My dreams, as premonitions. They all come true. One by one warning me the day off. I always found ways to hide the bullets. I got used to their sting and the space they held in my body. They made me feel. I gave them names. But one day I woke up and my body was swollen. Purple. They had been stored for too long and their damage was showing off. I had to do something about it but it was so painful, incredibly painful to take the bullets off my deep skin. I am still not sure exactly how or when they were finally removed.

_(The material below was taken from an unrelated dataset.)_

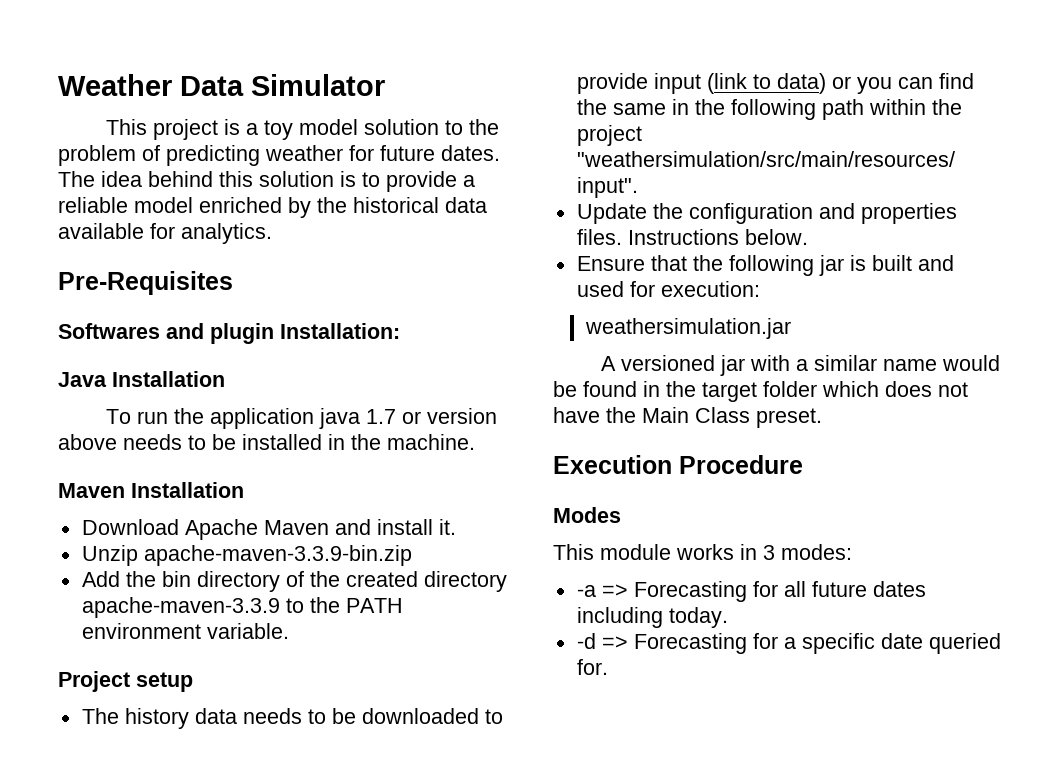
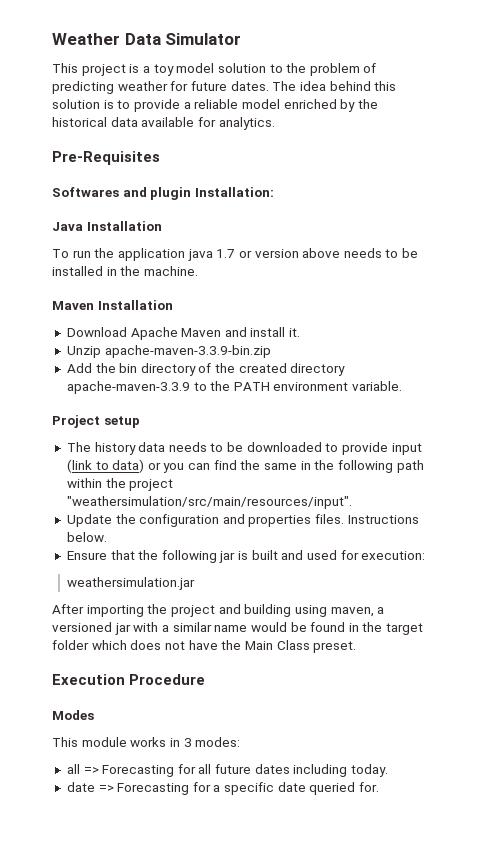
[600,356,616,371] A -> [52,604,385,617] After importing the project and building using maven, a
[576,585,596,597] -a -> [66,764,80,774] all
[576,633,596,649] -d -> [66,782,95,792] date

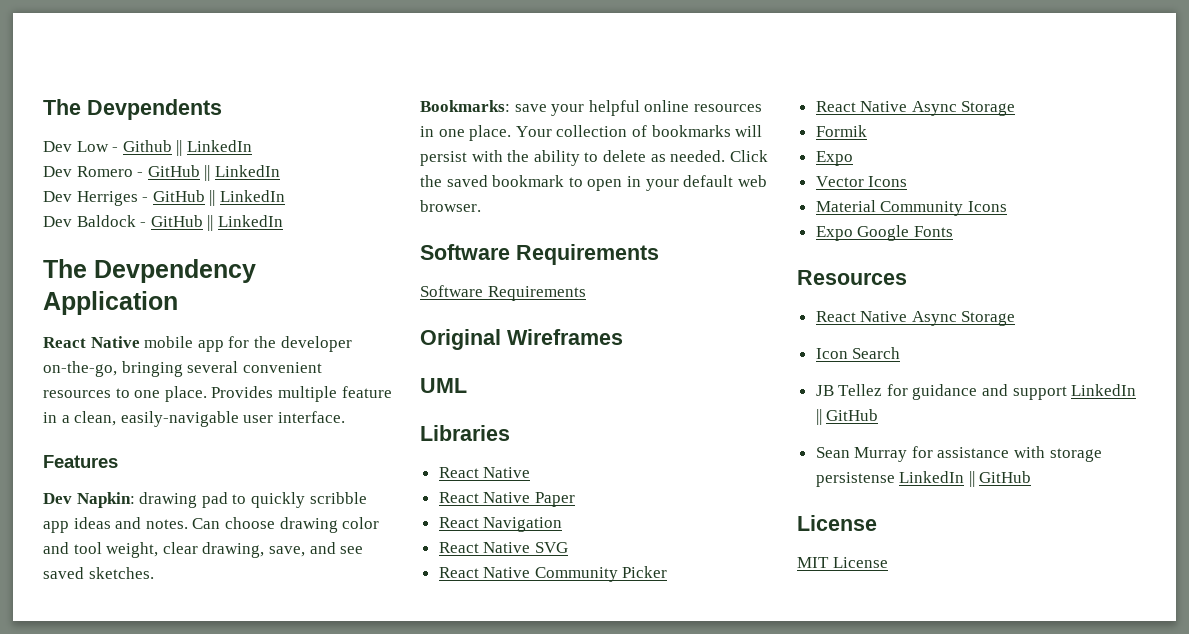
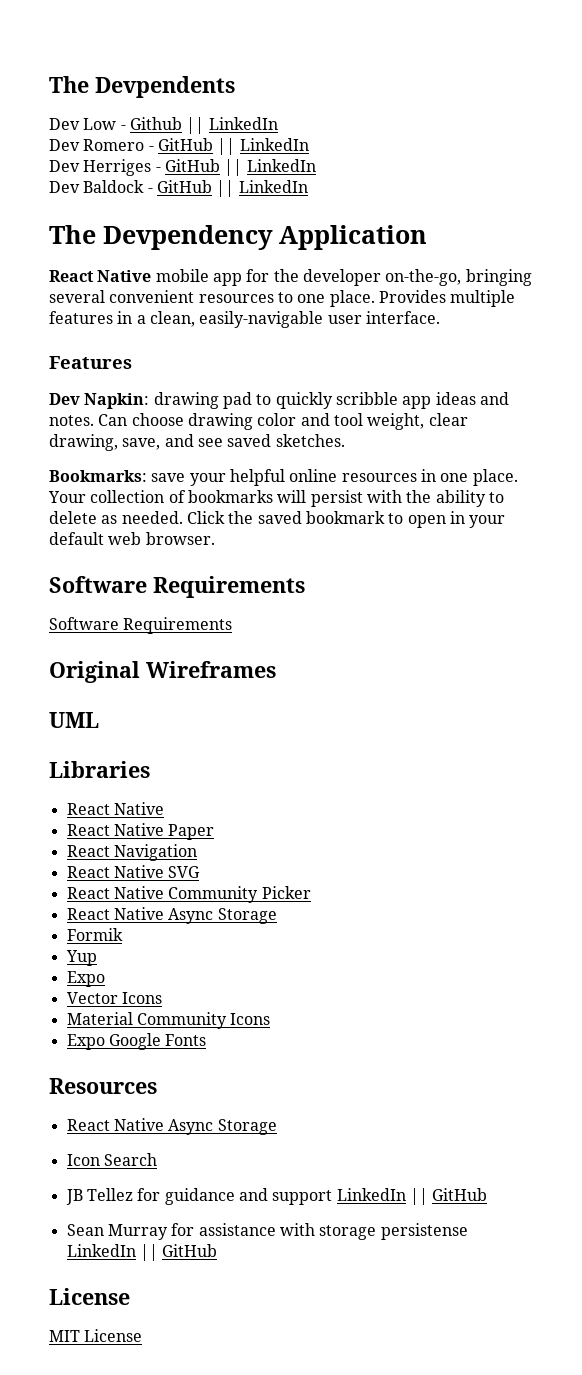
[341,386,392,398] feature -> [49,311,113,324] features
(867, 131) none -> [65,950,97,966] // Yup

I woke up and I did not fell them anymore. The old man in the chair next to me told me that I went into a deep sleep, some nights he would spot tears adoring my cheeks. Birds used to come with dry red leafs leaving them at the feet of my bed, waiting for my slow death. Some nights an owl would sing a sad song. One day he played a drum. His childhood drum, as a gesture of compassion. His drum beats resounded in the chamber of my heart. And I opened my eyes colored as purple as the depths of the sea. I exhaled as if someone was pushing my belly and I sat down with a jump. I started laughing like a mad man and he did not stop playing. He kept beating the drums at the pace of my heartbeats and his eyes staring at me with all the detachment of the world. Fearless. I closed my eyes once again and waited till the next morning at 6am to leave.
I remember those days as a mute pain. They changed me profoundly, leaving scars which with time I shall forget their placements. They will become part of me, an old book, a forgotten friend, a plant that died, my childhood dogs, an old recurring nightmare. I remember the days when the bullets were deep wounds, I remember my screams. And now I am here, sitting in silence, seeing where they lead me. Remembering them with bitter love.